Exact copy without images: repeat every entry as written.

• • • • •

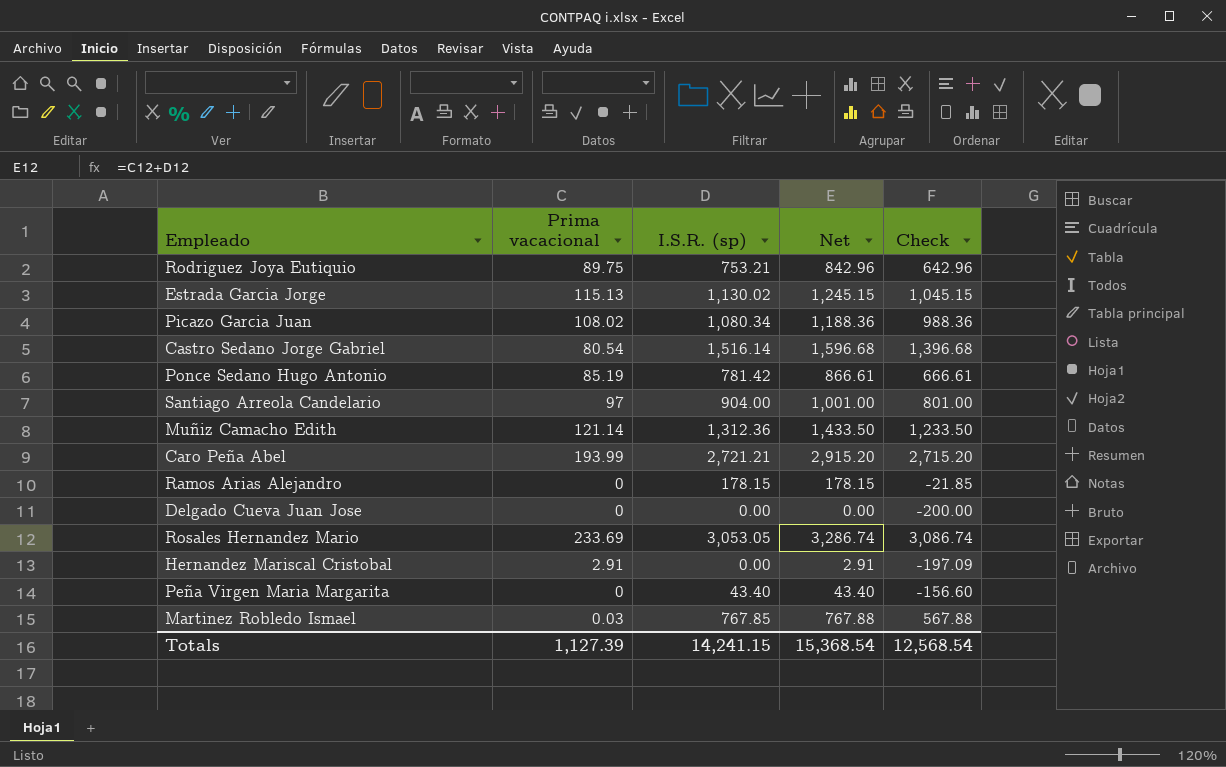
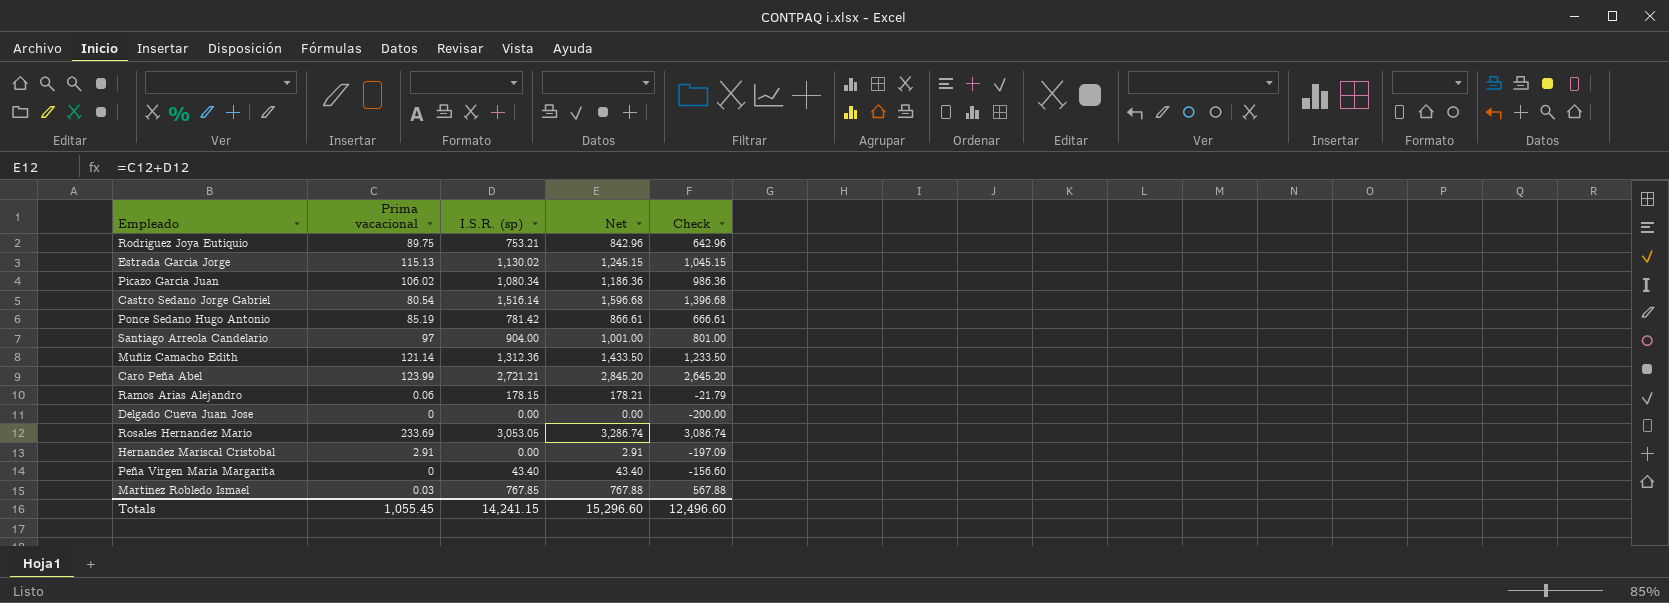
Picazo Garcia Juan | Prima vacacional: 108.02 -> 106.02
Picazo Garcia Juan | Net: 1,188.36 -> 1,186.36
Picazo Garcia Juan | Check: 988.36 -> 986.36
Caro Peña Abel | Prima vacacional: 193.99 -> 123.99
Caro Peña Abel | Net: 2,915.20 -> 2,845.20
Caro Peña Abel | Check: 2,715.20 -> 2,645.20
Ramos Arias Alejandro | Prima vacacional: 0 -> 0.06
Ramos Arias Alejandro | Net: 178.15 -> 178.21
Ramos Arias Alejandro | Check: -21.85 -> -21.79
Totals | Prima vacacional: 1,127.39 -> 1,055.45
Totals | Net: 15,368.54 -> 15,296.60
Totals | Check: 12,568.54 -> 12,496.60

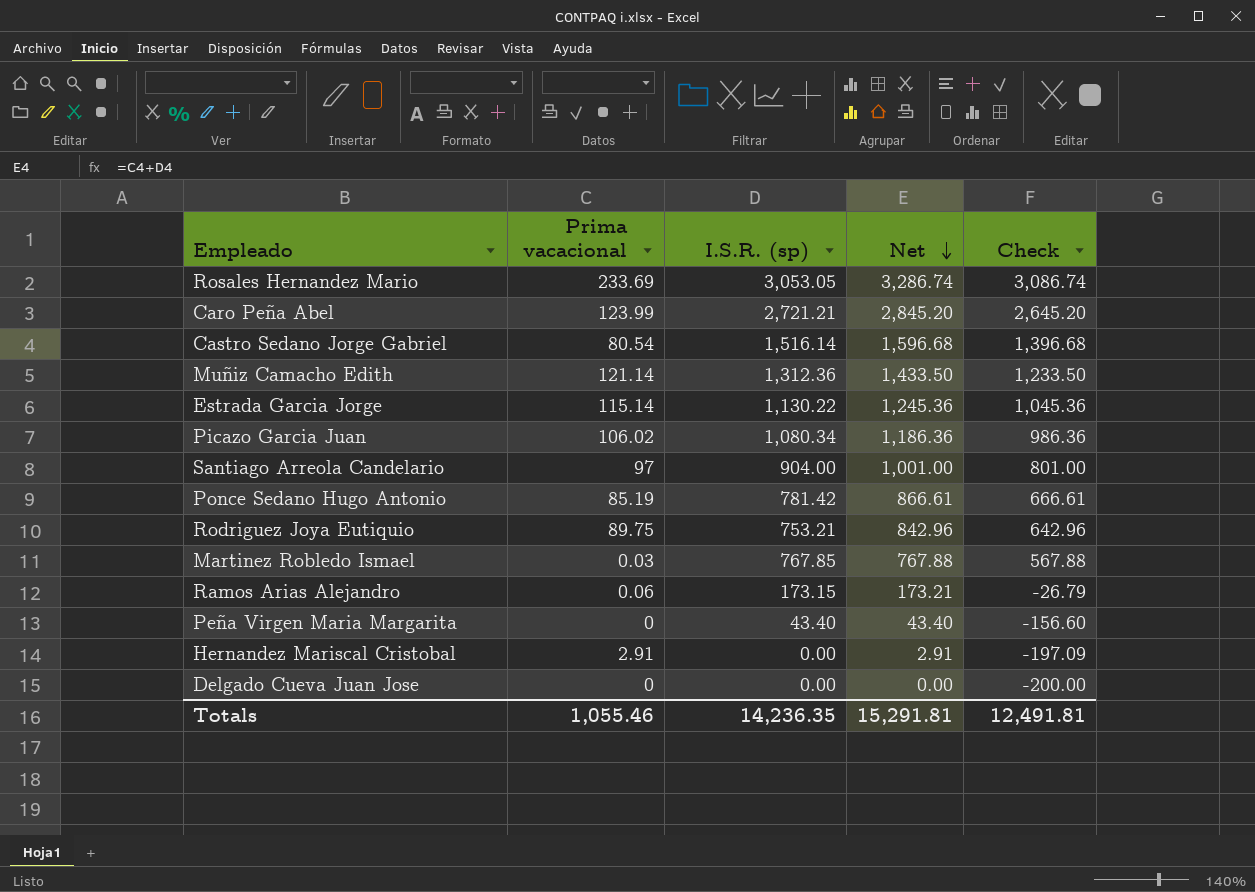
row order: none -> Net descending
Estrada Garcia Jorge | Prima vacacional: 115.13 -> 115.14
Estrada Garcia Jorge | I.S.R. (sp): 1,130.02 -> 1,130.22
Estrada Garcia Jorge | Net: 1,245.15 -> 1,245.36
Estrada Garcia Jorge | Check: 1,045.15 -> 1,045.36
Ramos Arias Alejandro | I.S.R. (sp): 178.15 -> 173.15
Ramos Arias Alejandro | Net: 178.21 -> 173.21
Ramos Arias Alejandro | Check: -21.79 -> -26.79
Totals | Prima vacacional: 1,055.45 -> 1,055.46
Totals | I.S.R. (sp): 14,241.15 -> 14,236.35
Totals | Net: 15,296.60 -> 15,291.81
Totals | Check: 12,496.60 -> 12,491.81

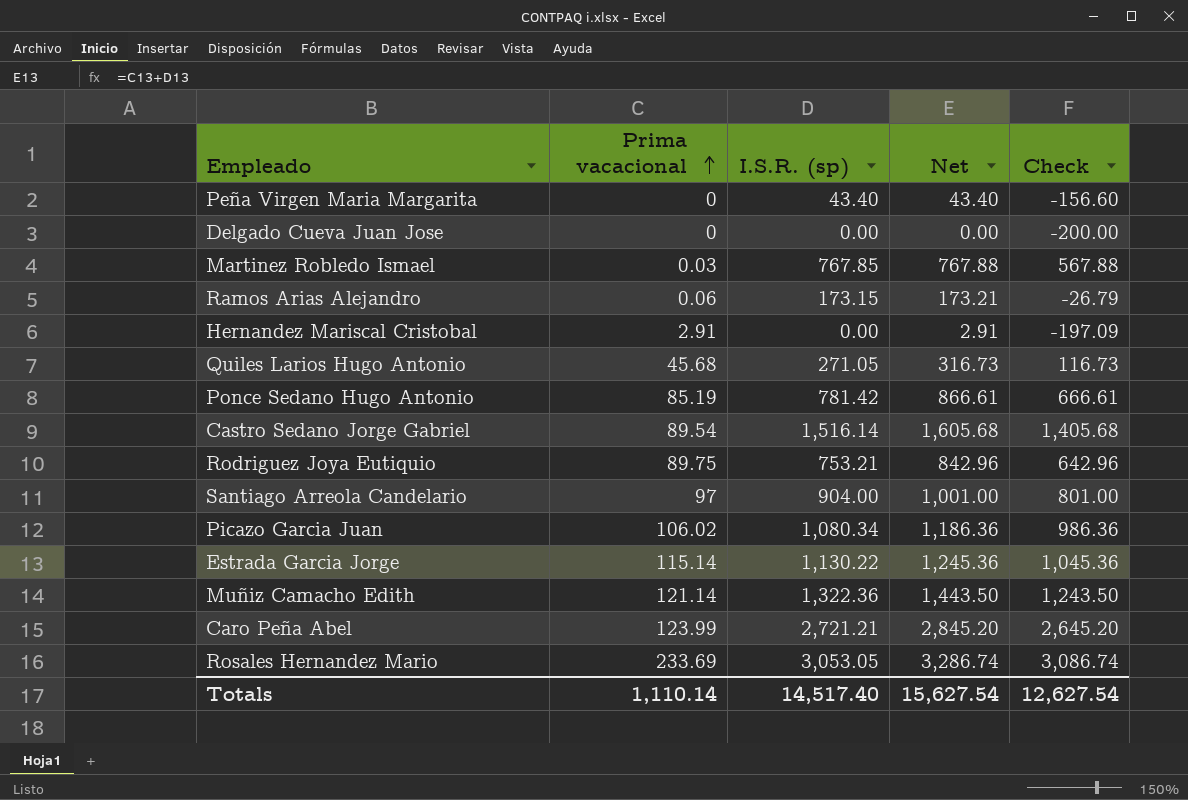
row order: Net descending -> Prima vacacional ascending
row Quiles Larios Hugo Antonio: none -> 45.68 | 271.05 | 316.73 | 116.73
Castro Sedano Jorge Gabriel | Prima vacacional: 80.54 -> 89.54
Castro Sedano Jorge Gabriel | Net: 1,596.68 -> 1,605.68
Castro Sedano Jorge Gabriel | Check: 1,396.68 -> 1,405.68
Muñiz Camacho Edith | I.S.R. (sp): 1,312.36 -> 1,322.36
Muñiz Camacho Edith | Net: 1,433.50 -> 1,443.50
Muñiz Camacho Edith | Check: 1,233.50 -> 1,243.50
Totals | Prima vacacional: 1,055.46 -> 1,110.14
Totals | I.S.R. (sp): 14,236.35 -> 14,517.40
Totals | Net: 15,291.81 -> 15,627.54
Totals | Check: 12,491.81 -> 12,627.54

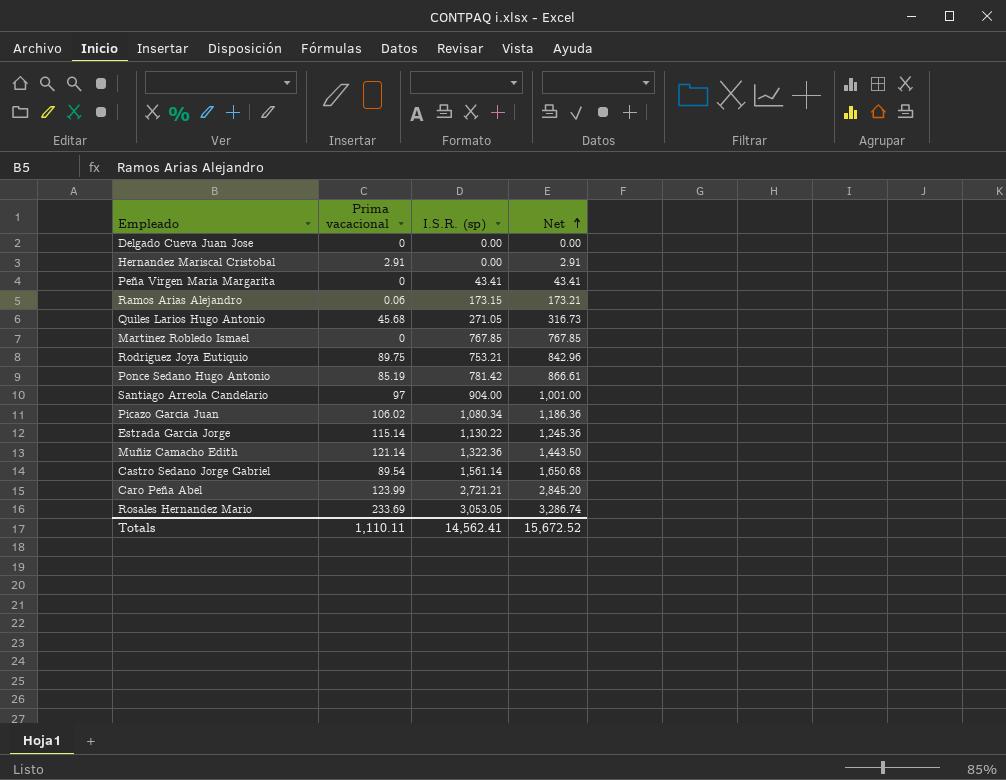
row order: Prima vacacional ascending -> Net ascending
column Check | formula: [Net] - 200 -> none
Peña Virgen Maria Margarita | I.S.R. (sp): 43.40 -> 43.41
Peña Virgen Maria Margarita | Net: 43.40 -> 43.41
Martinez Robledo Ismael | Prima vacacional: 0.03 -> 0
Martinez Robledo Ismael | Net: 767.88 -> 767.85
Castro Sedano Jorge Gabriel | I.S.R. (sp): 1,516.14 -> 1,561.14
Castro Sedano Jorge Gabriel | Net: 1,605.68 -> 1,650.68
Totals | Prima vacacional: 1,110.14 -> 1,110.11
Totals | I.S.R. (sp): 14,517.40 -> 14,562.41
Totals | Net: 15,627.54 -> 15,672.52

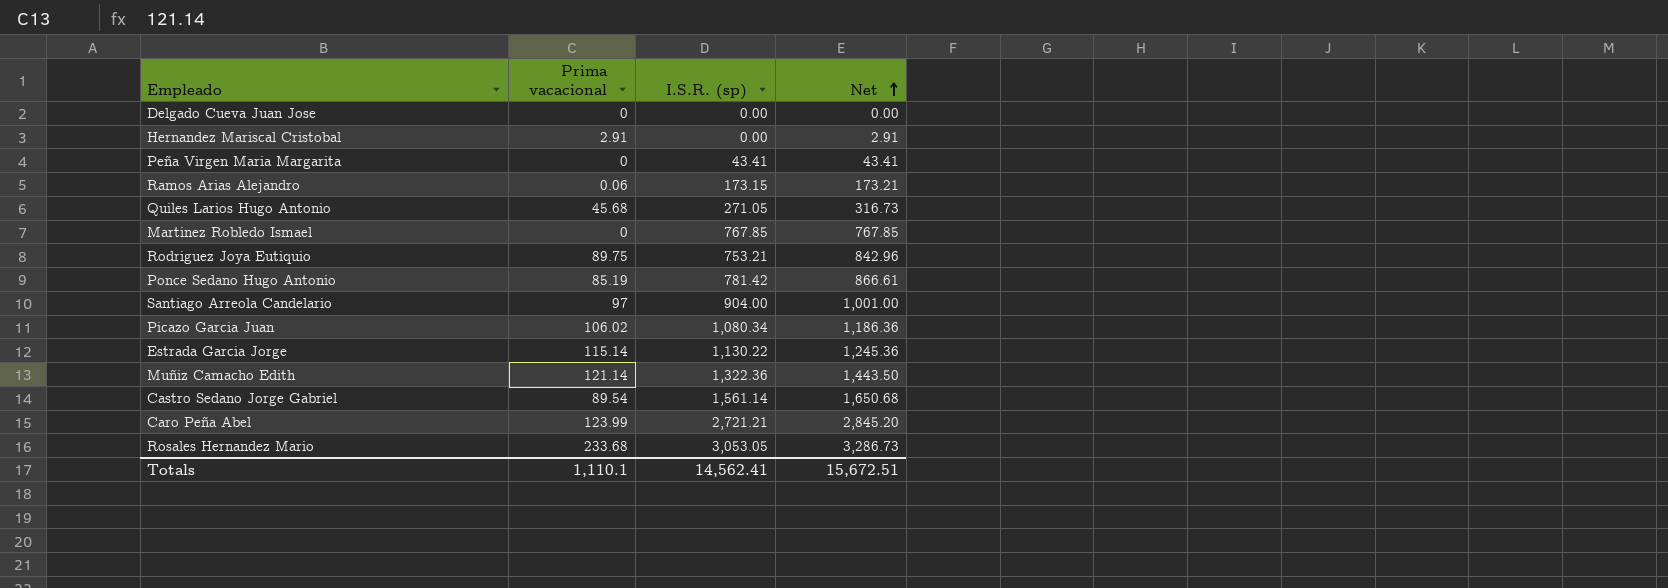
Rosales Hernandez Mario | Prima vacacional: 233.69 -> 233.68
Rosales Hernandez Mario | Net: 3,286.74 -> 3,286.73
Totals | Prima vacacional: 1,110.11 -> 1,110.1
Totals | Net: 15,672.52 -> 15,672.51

• • • • •

▸ Your solution
Picazo Garcia Juan | Prima vacacional: 108.02 -> 106.02
Picazo Garcia Juan | Net: 1,188.36 -> 1,186.36
Picazo Garcia Juan | Check: 988.36 -> 986.36
Caro Peña Abel | Prima vacacional: 193.99 -> 123.99
Caro Peña Abel | Net: 2,915.20 -> 2,845.20
Caro Peña Abel | Check: 2,715.20 -> 2,645.20
Ramos Arias Alejandro | Prima vacacional: 0 -> 0.06
Ramos Arias Alejandro | Net: 178.15 -> 178.21
Ramos Arias Alejandro | Check: -21.85 -> -21.79
Totals | Prima vacacional: 1,127.39 -> 1,055.45
Totals | Net: 15,368.54 -> 15,296.60
Totals | Check: 12,568.54 -> 12,496.60

row order: none -> Net descending
Estrada Garcia Jorge | Prima vacacional: 115.13 -> 115.14
Estrada Garcia Jorge | I.S.R. (sp): 1,130.02 -> 1,130.22
Estrada Garcia Jorge | Net: 1,245.15 -> 1,245.36
Estrada Garcia Jorge | Check: 1,045.15 -> 1,045.36
Ramos Arias Alejandro | I.S.R. (sp): 178.15 -> 173.15
Ramos Arias Alejandro | Net: 178.21 -> 173.21
Ramos Arias Alejandro | Check: -21.79 -> -26.79
Totals | Prima vacacional: 1,055.45 -> 1,055.46
Totals | I.S.R. (sp): 14,241.15 -> 14,236.35
Totals | Net: 15,296.60 -> 15,291.81
Totals | Check: 12,496.60 -> 12,491.81

row order: Net descending -> Prima vacacional ascending
row Quiles Larios Hugo Antonio: none -> 45.68 | 271.05 | 316.73 | 116.73
Castro Sedano Jorge Gabriel | Prima vacacional: 80.54 -> 89.54
Castro Sedano Jorge Gabriel | Net: 1,596.68 -> 1,605.68
Castro Sedano Jorge Gabriel | Check: 1,396.68 -> 1,405.68
Muñiz Camacho Edith | I.S.R. (sp): 1,312.36 -> 1,322.36
Muñiz Camacho Edith | Net: 1,433.50 -> 1,443.50
Muñiz Camacho Edith | Check: 1,233.50 -> 1,243.50
Totals | Prima vacacional: 1,055.46 -> 1,110.14
Totals | I.S.R. (sp): 14,236.35 -> 14,517.40
Totals | Net: 15,291.81 -> 15,627.54
Totals | Check: 12,491.81 -> 12,627.54

row order: Prima vacacional ascending -> Net ascending
column Check | formula: [Net] - 200 -> none
Peña Virgen Maria Margarita | I.S.R. (sp): 43.40 -> 43.41
Peña Virgen Maria Margarita | Net: 43.40 -> 43.41
Martinez Robledo Ismael | Prima vacacional: 0.03 -> 0
Martinez Robledo Ismael | Net: 767.88 -> 767.85
Castro Sedano Jorge Gabriel | I.S.R. (sp): 1,516.14 -> 1,561.14
Castro Sedano Jorge Gabriel | Net: 1,605.68 -> 1,650.68
Totals | Prima vacacional: 1,110.14 -> 1,110.11
Totals | I.S.R. (sp): 14,517.40 -> 14,562.41
Totals | Net: 15,627.54 -> 15,672.52

Rosales Hernandez Mario | Prima vacacional: 233.69 -> 233.68
Rosales Hernandez Mario | Net: 3,286.74 -> 3,286.73
Totals | Prima vacacional: 1,110.11 -> 1,110.1
Totals | Net: 15,672.52 -> 15,672.51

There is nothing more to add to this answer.